[Data excerpts]
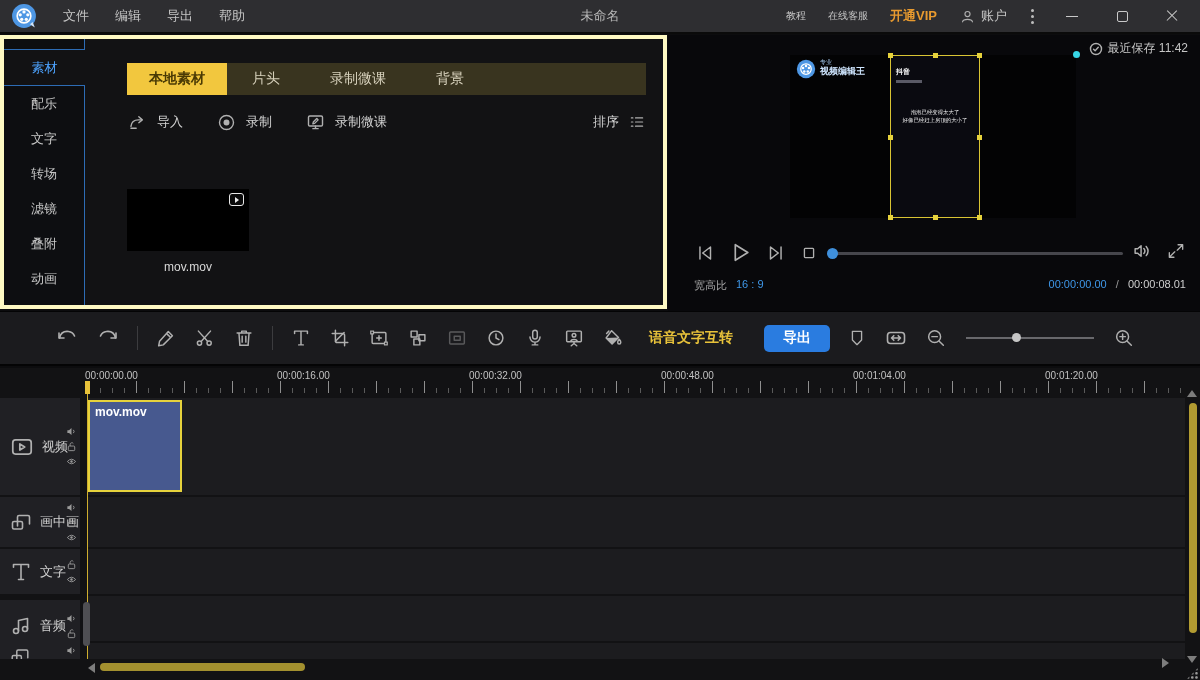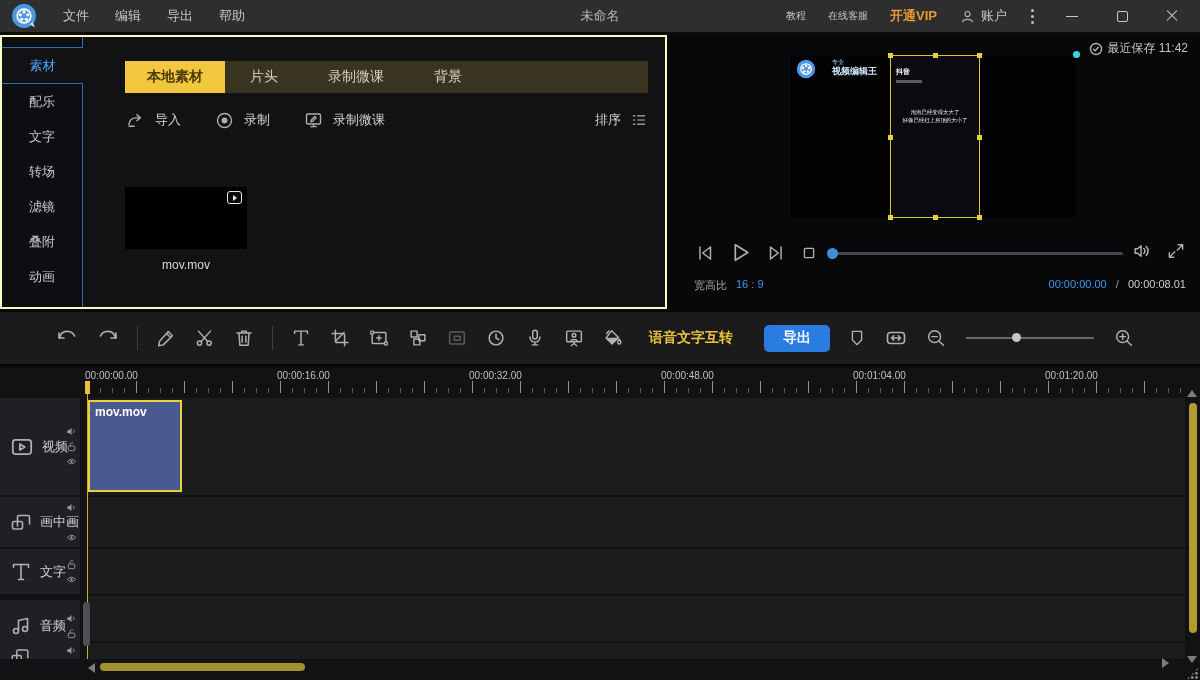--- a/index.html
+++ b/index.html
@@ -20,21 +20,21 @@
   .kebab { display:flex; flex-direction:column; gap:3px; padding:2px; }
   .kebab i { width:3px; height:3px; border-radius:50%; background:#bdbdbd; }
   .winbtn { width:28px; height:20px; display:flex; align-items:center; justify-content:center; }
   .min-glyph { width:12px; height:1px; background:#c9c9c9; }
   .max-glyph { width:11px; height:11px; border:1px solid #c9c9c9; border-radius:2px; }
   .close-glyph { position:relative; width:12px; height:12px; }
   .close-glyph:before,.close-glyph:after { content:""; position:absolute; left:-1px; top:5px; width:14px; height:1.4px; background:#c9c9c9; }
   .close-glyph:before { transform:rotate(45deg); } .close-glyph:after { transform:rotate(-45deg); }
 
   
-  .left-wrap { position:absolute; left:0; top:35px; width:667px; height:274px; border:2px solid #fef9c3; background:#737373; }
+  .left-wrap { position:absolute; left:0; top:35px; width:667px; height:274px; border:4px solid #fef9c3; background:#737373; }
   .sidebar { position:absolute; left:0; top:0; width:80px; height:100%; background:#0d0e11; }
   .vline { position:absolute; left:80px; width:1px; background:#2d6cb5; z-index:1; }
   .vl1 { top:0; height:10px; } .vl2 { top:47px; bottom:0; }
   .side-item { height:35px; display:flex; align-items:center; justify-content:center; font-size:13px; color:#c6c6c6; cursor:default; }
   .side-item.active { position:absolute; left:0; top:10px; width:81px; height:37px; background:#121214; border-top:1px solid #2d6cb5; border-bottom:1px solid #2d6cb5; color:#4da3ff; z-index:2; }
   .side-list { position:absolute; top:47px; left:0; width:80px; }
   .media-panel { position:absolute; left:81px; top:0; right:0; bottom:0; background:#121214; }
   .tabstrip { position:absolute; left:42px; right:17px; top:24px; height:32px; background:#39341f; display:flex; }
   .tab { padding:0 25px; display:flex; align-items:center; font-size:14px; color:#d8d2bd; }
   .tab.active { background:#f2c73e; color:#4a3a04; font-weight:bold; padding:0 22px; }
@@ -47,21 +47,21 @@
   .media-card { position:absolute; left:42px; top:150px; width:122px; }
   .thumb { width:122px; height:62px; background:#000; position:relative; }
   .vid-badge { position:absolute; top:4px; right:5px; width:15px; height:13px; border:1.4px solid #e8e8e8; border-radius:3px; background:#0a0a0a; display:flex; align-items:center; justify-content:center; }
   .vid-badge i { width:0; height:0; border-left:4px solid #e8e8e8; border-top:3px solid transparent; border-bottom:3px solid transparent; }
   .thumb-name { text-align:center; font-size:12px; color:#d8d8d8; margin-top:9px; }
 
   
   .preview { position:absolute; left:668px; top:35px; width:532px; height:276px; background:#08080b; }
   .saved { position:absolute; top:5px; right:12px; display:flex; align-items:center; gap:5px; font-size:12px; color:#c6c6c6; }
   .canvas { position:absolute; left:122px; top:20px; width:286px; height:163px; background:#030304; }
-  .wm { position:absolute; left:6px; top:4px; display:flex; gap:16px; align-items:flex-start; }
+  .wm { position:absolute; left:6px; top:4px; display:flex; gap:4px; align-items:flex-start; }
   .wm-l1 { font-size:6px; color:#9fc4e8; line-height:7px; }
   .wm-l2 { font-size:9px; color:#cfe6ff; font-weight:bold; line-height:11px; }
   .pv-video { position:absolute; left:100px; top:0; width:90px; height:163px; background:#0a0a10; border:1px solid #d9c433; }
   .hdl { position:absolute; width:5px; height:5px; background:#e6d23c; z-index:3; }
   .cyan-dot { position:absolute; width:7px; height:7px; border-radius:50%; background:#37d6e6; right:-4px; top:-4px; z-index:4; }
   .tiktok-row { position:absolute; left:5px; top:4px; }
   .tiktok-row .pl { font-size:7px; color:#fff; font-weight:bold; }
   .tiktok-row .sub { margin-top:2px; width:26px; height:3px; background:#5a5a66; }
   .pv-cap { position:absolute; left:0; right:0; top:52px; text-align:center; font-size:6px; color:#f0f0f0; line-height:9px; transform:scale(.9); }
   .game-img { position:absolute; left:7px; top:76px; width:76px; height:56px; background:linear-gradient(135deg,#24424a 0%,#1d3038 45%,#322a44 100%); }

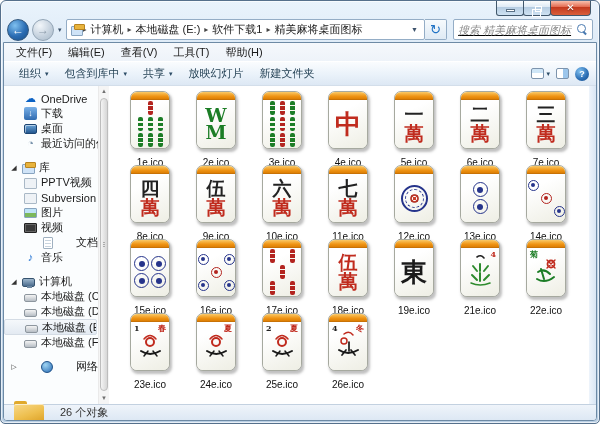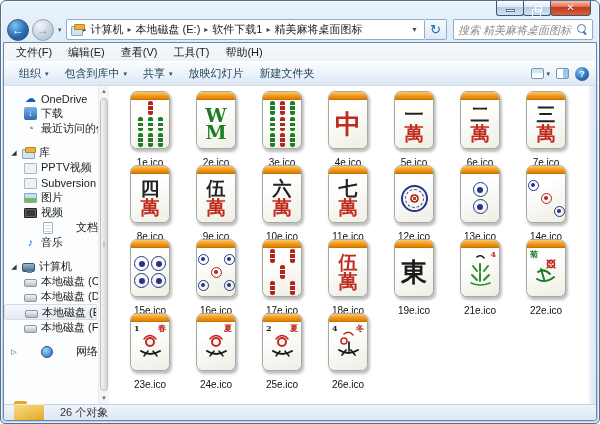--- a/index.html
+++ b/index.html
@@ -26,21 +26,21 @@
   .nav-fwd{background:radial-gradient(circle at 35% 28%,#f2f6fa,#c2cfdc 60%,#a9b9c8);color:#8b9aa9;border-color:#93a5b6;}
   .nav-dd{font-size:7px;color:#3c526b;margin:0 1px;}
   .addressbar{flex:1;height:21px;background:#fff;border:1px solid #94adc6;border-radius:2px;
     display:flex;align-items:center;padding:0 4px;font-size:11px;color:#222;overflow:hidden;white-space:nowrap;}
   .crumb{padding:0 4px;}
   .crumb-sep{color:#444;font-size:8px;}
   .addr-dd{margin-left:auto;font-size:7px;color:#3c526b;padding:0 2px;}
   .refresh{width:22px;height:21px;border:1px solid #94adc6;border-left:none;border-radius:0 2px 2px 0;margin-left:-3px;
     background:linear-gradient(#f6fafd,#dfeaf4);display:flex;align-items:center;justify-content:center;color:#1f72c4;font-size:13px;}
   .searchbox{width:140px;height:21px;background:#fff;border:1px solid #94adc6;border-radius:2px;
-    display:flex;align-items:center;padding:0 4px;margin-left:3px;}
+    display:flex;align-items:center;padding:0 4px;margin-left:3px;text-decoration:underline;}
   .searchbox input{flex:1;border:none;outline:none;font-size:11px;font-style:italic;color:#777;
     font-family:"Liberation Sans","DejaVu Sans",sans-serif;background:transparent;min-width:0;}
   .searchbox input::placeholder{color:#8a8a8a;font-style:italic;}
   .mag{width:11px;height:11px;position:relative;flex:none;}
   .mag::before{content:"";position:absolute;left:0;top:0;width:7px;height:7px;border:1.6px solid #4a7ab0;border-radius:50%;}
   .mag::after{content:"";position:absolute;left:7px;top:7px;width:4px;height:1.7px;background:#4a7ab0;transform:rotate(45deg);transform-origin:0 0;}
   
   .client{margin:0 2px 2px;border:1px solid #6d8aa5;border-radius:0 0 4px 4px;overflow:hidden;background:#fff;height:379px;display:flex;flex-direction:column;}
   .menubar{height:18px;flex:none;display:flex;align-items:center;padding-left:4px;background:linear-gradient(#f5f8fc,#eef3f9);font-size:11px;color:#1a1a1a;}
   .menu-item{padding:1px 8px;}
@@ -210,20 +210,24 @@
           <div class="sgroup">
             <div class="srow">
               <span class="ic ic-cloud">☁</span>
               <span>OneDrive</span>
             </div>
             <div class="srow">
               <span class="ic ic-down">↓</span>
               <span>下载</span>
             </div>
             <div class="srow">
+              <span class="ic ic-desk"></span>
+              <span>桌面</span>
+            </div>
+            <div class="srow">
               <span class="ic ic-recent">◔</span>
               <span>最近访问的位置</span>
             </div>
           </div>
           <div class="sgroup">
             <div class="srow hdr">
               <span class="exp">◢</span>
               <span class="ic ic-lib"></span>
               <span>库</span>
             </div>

[Task goal] Each line above is to be copied exactly, and the pictures are to be dropped.

[Answer box]
--- a/index.html
+++ b/index.html
@@ -20,21 +20,21 @@
   .kebab { display:flex; flex-direction:column; gap:3px; padding:2px; }
   .kebab i { width:3px; height:3px; border-radius:50%; background:#bdbdbd; }
   .winbtn { width:28px; height:20px; display:flex; align-items:center; justify-content:center; }
   .min-glyph { width:12px; height:1px; background:#c9c9c9; }
   .max-glyph { width:11px; height:11px; border:1px solid #c9c9c9; border-radius:2px; }
   .close-glyph { position:relative; width:12px; height:12px; }
   .close-glyph:before,.close-glyph:after { content:""; position:absolute; left:-1px; top:5px; width:14px; height:1.4px; background:#c9c9c9; }
   .close-glyph:before { transform:rotate(45deg); } .close-glyph:after { transform:rotate(-45deg); }
 
   
-  .left-wrap { position:absolute; left:0; top:35px; width:667px; height:274px; border:2px solid #fef9c3; background:#737373; }
+  .left-wrap { position:absolute; left:0; top:35px; width:667px; height:274px; border:4px solid #fef9c3; background:#737373; }
   .sidebar { position:absolute; left:0; top:0; width:80px; height:100%; background:#0d0e11; }
   .vline { position:absolute; left:80px; width:1px; background:#2d6cb5; z-index:1; }
   .vl1 { top:0; height:10px; } .vl2 { top:47px; bottom:0; }
   .side-item { height:35px; display:flex; align-items:center; justify-content:center; font-size:13px; color:#c6c6c6; cursor:default; }
   .side-item.active { position:absolute; left:0; top:10px; width:81px; height:37px; background:#121214; border-top:1px solid #2d6cb5; border-bottom:1px solid #2d6cb5; color:#4da3ff; z-index:2; }
   .side-list { position:absolute; top:47px; left:0; width:80px; }
   .media-panel { position:absolute; left:81px; top:0; right:0; bottom:0; background:#121214; }
   .tabstrip { position:absolute; left:42px; right:17px; top:24px; height:32px; background:#39341f; display:flex; }
   .tab { padding:0 25px; display:flex; align-items:center; font-size:14px; color:#d8d2bd; }
   .tab.active { background:#f2c73e; color:#4a3a04; font-weight:bold; padding:0 22px; }
@@ -47,21 +47,21 @@
   .media-card { position:absolute; left:42px; top:150px; width:122px; }
   .thumb { width:122px; height:62px; background:#000; position:relative; }
   .vid-badge { position:absolute; top:4px; right:5px; width:15px; height:13px; border:1.4px solid #e8e8e8; border-radius:3px; background:#0a0a0a; display:flex; align-items:center; justify-content:center; }
   .vid-badge i { width:0; height:0; border-left:4px solid #e8e8e8; border-top:3px solid transparent; border-bottom:3px solid transparent; }
   .thumb-name { text-align:center; font-size:12px; color:#d8d8d8; margin-top:9px; }
 
   
   .preview { position:absolute; left:668px; top:35px; width:532px; height:276px; background:#08080b; }
   .saved { position:absolute; top:5px; right:12px; display:flex; align-items:center; gap:5px; font-size:12px; color:#c6c6c6; }
   .canvas { position:absolute; left:122px; top:20px; width:286px; height:163px; background:#030304; }
-  .wm { position:absolute; left:6px; top:4px; display:flex; gap:16px; align-items:flex-start; }
+  .wm { position:absolute; left:6px; top:4px; display:flex; gap:4px; align-items:flex-start; }
   .wm-l1 { font-size:6px; color:#9fc4e8; line-height:7px; }
   .wm-l2 { font-size:9px; color:#cfe6ff; font-weight:bold; line-height:11px; }
   .pv-video { position:absolute; left:100px; top:0; width:90px; height:163px; background:#0a0a10; border:1px solid #d9c433; }
   .hdl { position:absolute; width:5px; height:5px; background:#e6d23c; z-index:3; }
   .cyan-dot { position:absolute; width:7px; height:7px; border-radius:50%; background:#37d6e6; right:-4px; top:-4px; z-index:4; }
   .tiktok-row { position:absolute; left:5px; top:4px; }
   .tiktok-row .pl { font-size:7px; color:#fff; font-weight:bold; }
   .tiktok-row .sub { margin-top:2px; width:26px; height:3px; background:#5a5a66; }
   .pv-cap { position:absolute; left:0; right:0; top:52px; text-align:center; font-size:6px; color:#f0f0f0; line-height:9px; transform:scale(.9); }
   .game-img { position:absolute; left:7px; top:76px; width:76px; height:56px; background:linear-gradient(135deg,#24424a 0%,#1d3038 45%,#322a44 100%); }

--- a/index.html
+++ b/index.html
@@ -26,21 +26,21 @@
   .nav-fwd{background:radial-gradient(circle at 35% 28%,#f2f6fa,#c2cfdc 60%,#a9b9c8);color:#8b9aa9;border-color:#93a5b6;}
   .nav-dd{font-size:7px;color:#3c526b;margin:0 1px;}
   .addressbar{flex:1;height:21px;background:#fff;border:1px solid #94adc6;border-radius:2px;
     display:flex;align-items:center;padding:0 4px;font-size:11px;color:#222;overflow:hidden;white-space:nowrap;}
   .crumb{padding:0 4px;}
   .crumb-sep{color:#444;font-size:8px;}
   .addr-dd{margin-left:auto;font-size:7px;color:#3c526b;padding:0 2px;}
   .refresh{width:22px;height:21px;border:1px solid #94adc6;border-left:none;border-radius:0 2px 2px 0;margin-left:-3px;
     background:linear-gradient(#f6fafd,#dfeaf4);display:flex;align-items:center;justify-content:center;color:#1f72c4;font-size:13px;}
   .searchbox{width:140px;height:21px;background:#fff;border:1px solid #94adc6;border-radius:2px;
-    display:flex;align-items:center;padding:0 4px;margin-left:3px;}
+    display:flex;align-items:center;padding:0 4px;margin-left:3px;text-decoration:underline;}
   .searchbox input{flex:1;border:none;outline:none;font-size:11px;font-style:italic;color:#777;
     font-family:"Liberation Sans","DejaVu Sans",sans-serif;background:transparent;min-width:0;}
   .searchbox input::placeholder{color:#8a8a8a;font-style:italic;}
   .mag{width:11px;height:11px;position:relative;flex:none;}
   .mag::before{content:"";position:absolute;left:0;top:0;width:7px;height:7px;border:1.6px solid #4a7ab0;border-radius:50%;}
   .mag::after{content:"";position:absolute;left:7px;top:7px;width:4px;height:1.7px;background:#4a7ab0;transform:rotate(45deg);transform-origin:0 0;}
   
   .client{margin:0 2px 2px;border:1px solid #6d8aa5;border-radius:0 0 4px 4px;overflow:hidden;background:#fff;height:379px;display:flex;flex-direction:column;}
   .menubar{height:18px;flex:none;display:flex;align-items:center;padding-left:4px;background:linear-gradient(#f5f8fc,#eef3f9);font-size:11px;color:#1a1a1a;}
   .menu-item{padding:1px 8px;}
@@ -210,20 +210,24 @@
           <div class="sgroup">
             <div class="srow">
               <span class="ic ic-cloud">☁</span>
               <span>OneDrive</span>
             </div>
             <div class="srow">
               <span class="ic ic-down">↓</span>
               <span>下载</span>
             </div>
             <div class="srow">
+              <span class="ic ic-desk"></span>
+              <span>桌面</span>
+            </div>
+            <div class="srow">
               <span class="ic ic-recent">◔</span>
               <span>最近访问的位置</span>
             </div>
           </div>
           <div class="sgroup">
             <div class="srow hdr">
               <span class="exp">◢</span>
               <span class="ic ic-lib"></span>
               <span>库</span>
             </div>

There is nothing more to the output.